Mara’s shoulders slumped. “So… I’ve been lazy with my soul?”

Solomon didn’t flinch. “You’ve been human. But humans can learn.”

She nodded, eyes wet but steady. A moment later, her phone buzzed. She stood. “I need to go. And… thank you.” She hesitated, then smiled—a real one this time—and slipped back into the noise. Her absence felt different than before. Lighter. Like a door left open.

Solomon gathered his things. 

Solomon’s words to Mara weren’t for me, but they landed on me, just the same.

I know I’ve been drifting too — not with scrolling, but with cynicism, avoidance, and that “I’ll deal with it later” posture I hide behind.

A thought flickers: She’s actually doing something about it. Am I?
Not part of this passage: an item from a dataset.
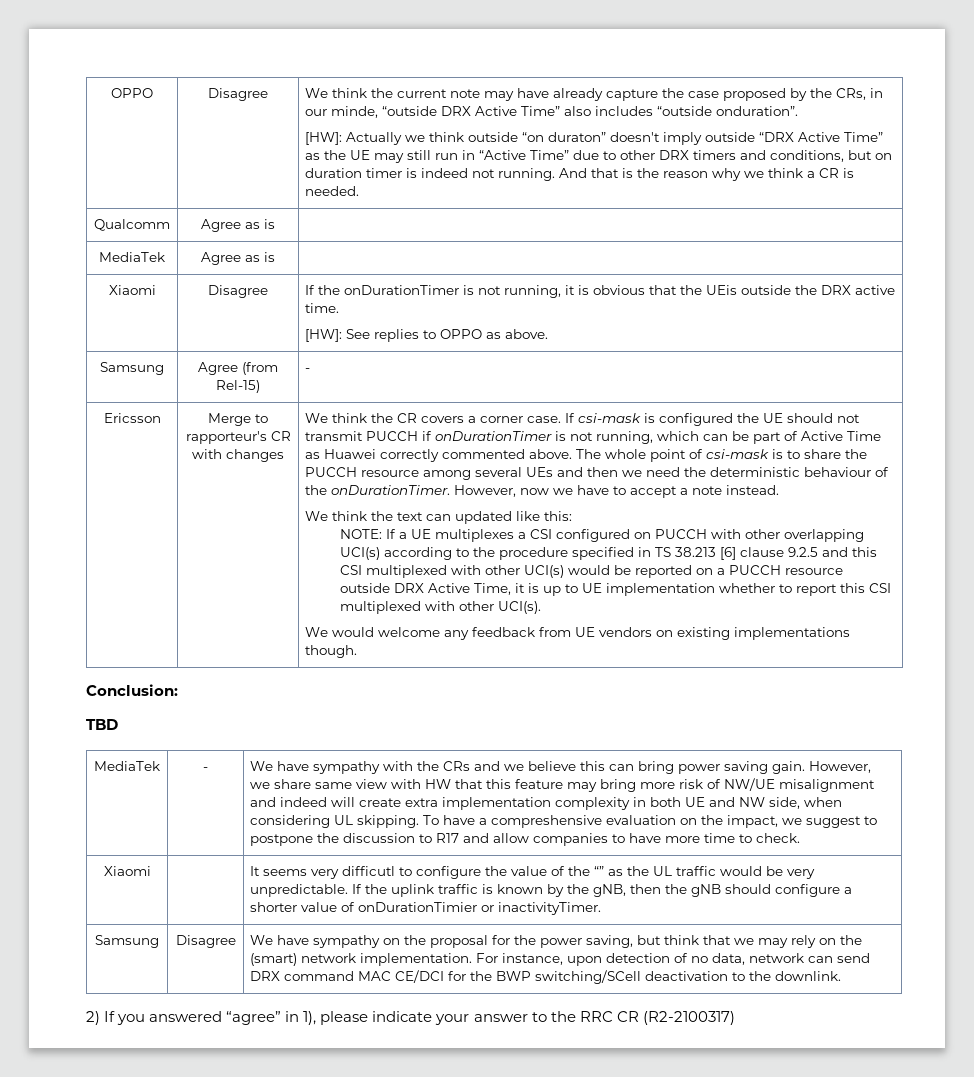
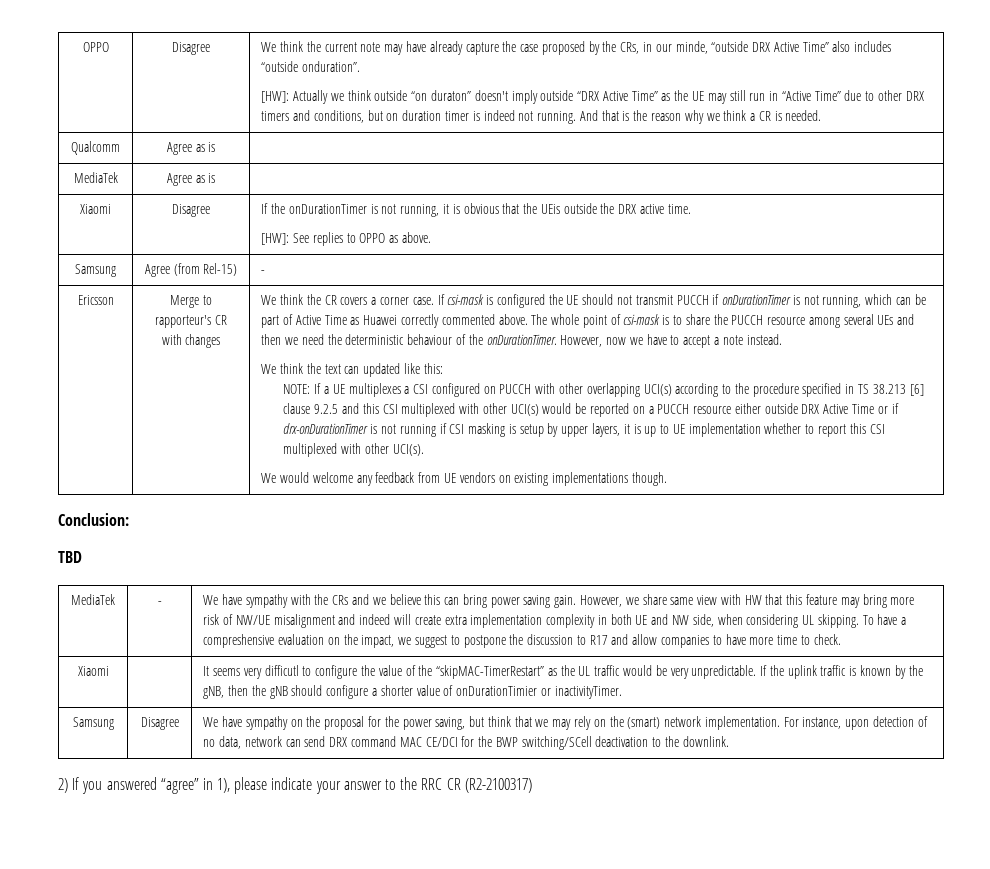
- NOTE: If a UE multiplexes a CSI configured on PUCCH with other overlapping UCI(s) according to the procedure specified in TS 38.213 [6] clause 9.2.5 and this CSI multiplexed with other UCI(s) would be reported on a PUCCH resource outside DRX Active Time, it is up to UE implementation whether to report this CSI multiplexed with other UCI(s).
+ NOTE: If a UE multiplexes a CSI configured on PUCCH with other overlapping UCI(s) according to the procedure specified in TS 38.213 [6] clause 9.2.5 and this CSI multiplexed with other UCI(s) would be reported on a PUCCH resource either outside DRX Active Time or if drx-onDurationTimer is not running if CSI masking is setup by upper layers, it is up to UE implementation whether to report this CSI multiplexed with other UCI(s).
- It seems very difficutl to configure the value of the “” as the UL traffic would be very unpredictable.
+ It seems very difficutl to configure the value of the “skipMAC-TimerRestart” as the UL traffic would be very unpredictable.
What? Proverbs 6:6–11 teaches that wisdom shows up in daily effort; laziness—especially the quiet, spiritual kind—invites loss without warning.

So What? Drift doesn’t announce itself. Small delays and comfort habits can quietly empty your life of strength, clarity, and purpose.

Now What? Choose one small, unglamorous act of wisdom today—ten minutes of learning, prayer, or honest work—and do it before you feel ready.